Output from the XIOS IO server is compliant with
\href{http://cfconventions.org/Data/cf-conventions/cf-conventions-1.5/build/cf-conventions.html}{version 1.5} of
the CF metadata standard.
Therefore while a user may wish to add their own metadata to the output files (as demonstrated in example 4 of
section \autoref{subsec:DIA_IOM_xmlref}) the metadata should, for the most part, comply with the CF-1.5 standard.

Some metadata that may significantly increase the file size (horizontal cell areas and vertices) are controlled by
the namelist parameter \np{ln_cfmeta}{ln\_cfmeta} in the \nam{run}{run} namelist.
This must be set to true if these metadata are to be included in the output files.

%% =================================================================================================
\subsection{Enabling NetCDF4 compression with XIOS}

XIOS supports the use of gzip compression when compiled with NetCDF4 libraries but is subject to the
same restrictions as the underlying HDF5 component. That is, compression is not availiable when the
IO servers are writing in parallel to shared output files. Thus, compression can only be applied in
multiple\_file mode only or with two-levels of servers with multiple servers feeding a single server.
The XML tag to activate compression is:

\begin{xmllines}
   compression_level="n"
\end{xmllines}

where n is an integer between 0 and 9. A value of 2 is normally recommended as a suitable trade-off between
algorithm performance and compression levels.
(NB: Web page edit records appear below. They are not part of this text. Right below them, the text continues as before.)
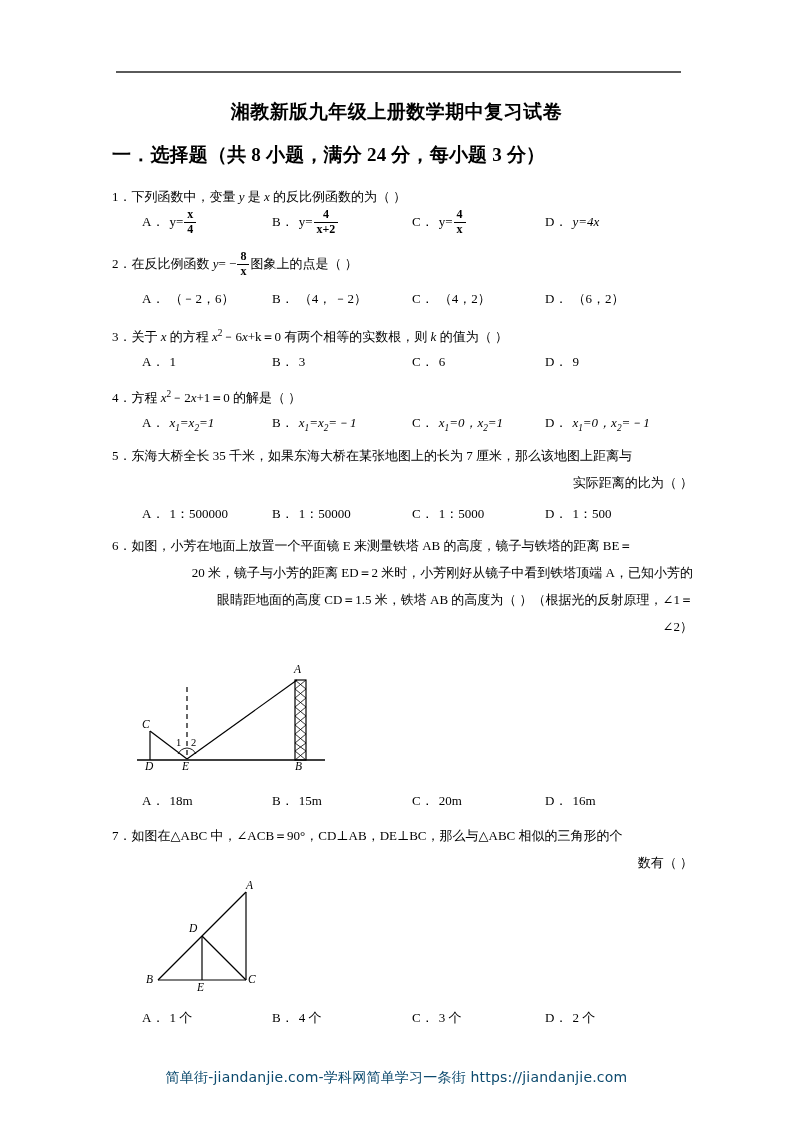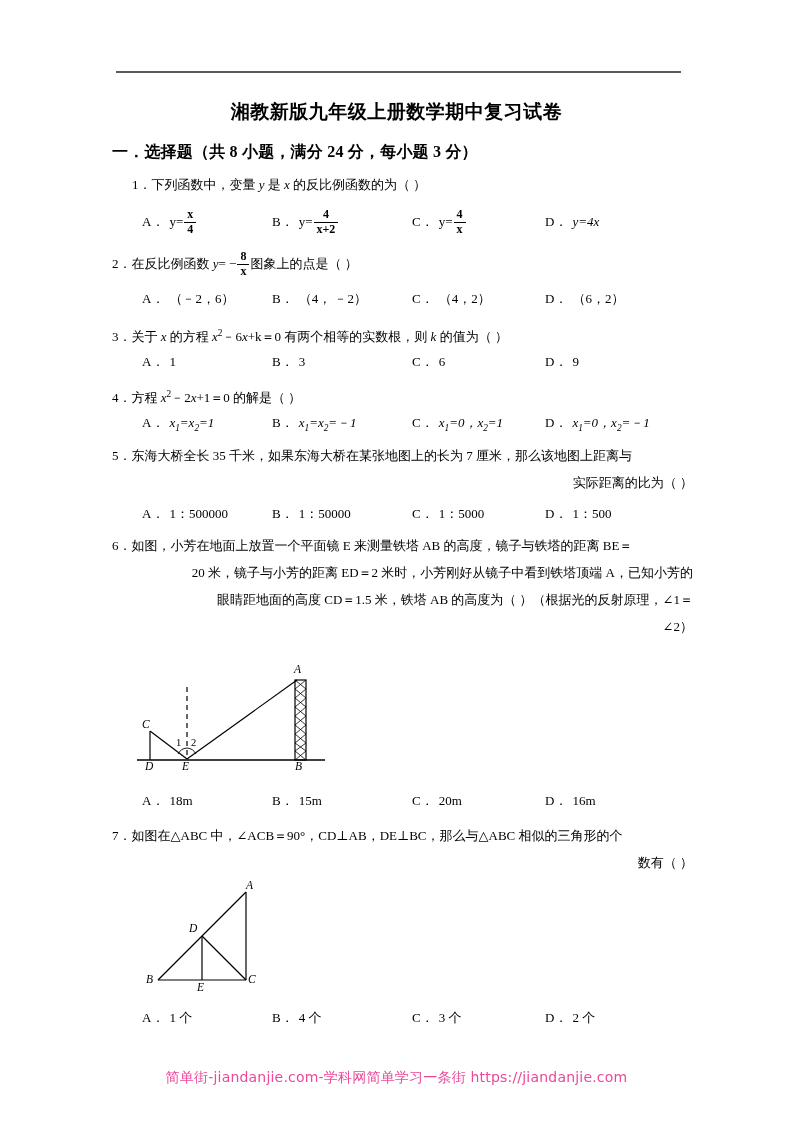"一．选择题（共 8 小题，满分 24 分，每小题" .section-head { font-size: 16px -> 19px }
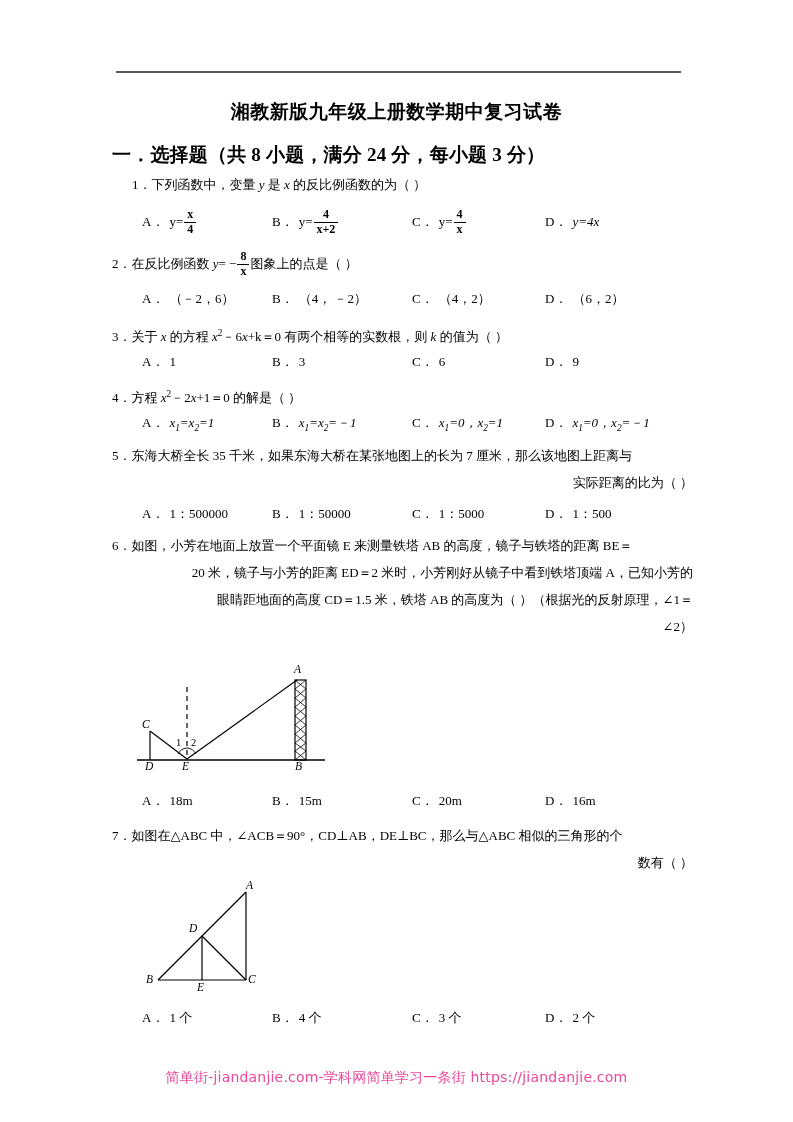"1．下列函数中，变量 y 是 x 的反比例函数的为（" div.q { margin-left: 20px -> none; top: 171px -> 183px }
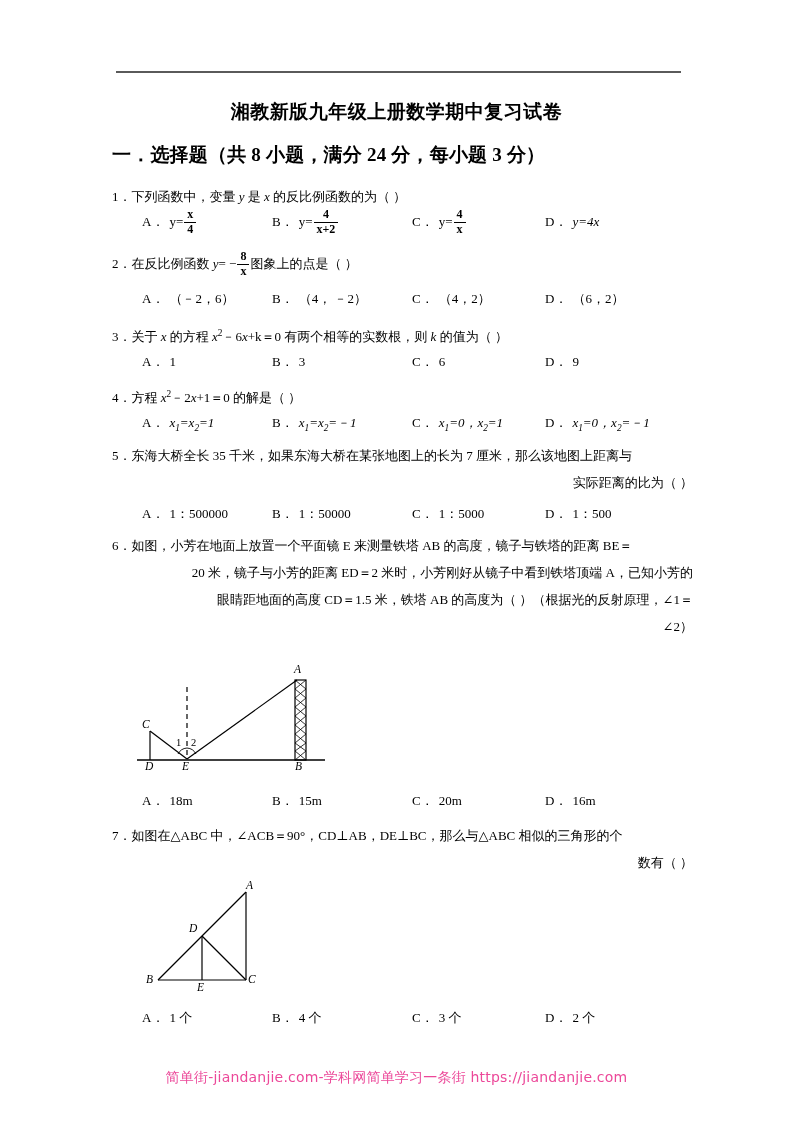"简单街-jiandanjie.com-学科网简单学习一条街" .footer { color: #ec4899 -> #0c4a6e }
This tag can be applied either at file level or to indivdual
fields, e.g.:

\begin{xmllines}
   <file_definition>
      <file name="output" output_freq="1ts" compression_level="2">
         <field id="field_A" grid_ref="grid_A" operation="average" compression_level=" 4" />
         <field id="field_B" grid_ref="grid_A" operation="average" compression_level=" 0" />
         <field id="field_C" grid_ref="grid_A" operation="average" />
      </file> 
   </file_definition>
\end{xmllines}

It is unclear how XIOS decides on suitable chunking parameters before applying compression so it may
be necessary to rechunk data whilst combining multiple\_file output. \forcode{REBUILD_NEMO} is capable
of doing this.

\section[NetCDF4 support (\texttt{\textbf{key\_netcdf4}})]{NetCDF4 support (\protect\key{netcdf4})}
\label{sec:DIA_nc4}

Since version 3.3, support for NetCDF4 chunking and (loss-less) compression has been
included.  These options build on the standard NetCDF output and allow the user control
over the size of the chunks via namelist settings.  Chunking and compression can lead to
significant reductions in file sizes for a small runtime overhead.  For a fuller
discussion on chunking and other performance issues the reader is referred to the NetCDF4
documentation found
\href{https://www.unidata.ucar.edu/software/netcdf/docs/netcdf_perf_chunking.html}{here}.

This section only applies to the NetCDF output written directly by \NEMO; i.e. restart
files and mean files produced via the old IOIPSL interface when \key{xios} is not being
used. As such it has limited use since chunking and compression can be applied at the
rebuilding phase of such output.

The features are only available when the code has been linked with a NetCDF4 library
(version 4.1 onwards, recommended) which has been built with HDF5 support (version 1.8.4
onwards, recommended).  Datasets created with chunking and compression are not backwards
compatible with NetCDF3 "classic" format but most analysis codes can be relinked simply
with the new libraries and will then read both NetCDF3 and NetCDF4 files.  \NEMO\
executables linked with NetCDF4 libraries can be made to produce NetCDF3 files by setting
the \np{ln_nc4zip}{ln\_nc4zip} logical to false in the \nam{nc4}{nc4} namelist:

\begin{listing}
  \nlst{namnc4}
  \caption{\forcode{&namnc4}}
  \label{lst:namnc4}
\end{listing}

If \key{netcdf4} has not been defined, these namelist parameters are not read.  In this
case, \np{ln_nc4zip}{ln\_nc4zip} is set false and dummy routines for a few
NetCDF4-specific functions are defined.  These functions will not be used but need to be
included so that compilation is possible with NetCDF3 libraries.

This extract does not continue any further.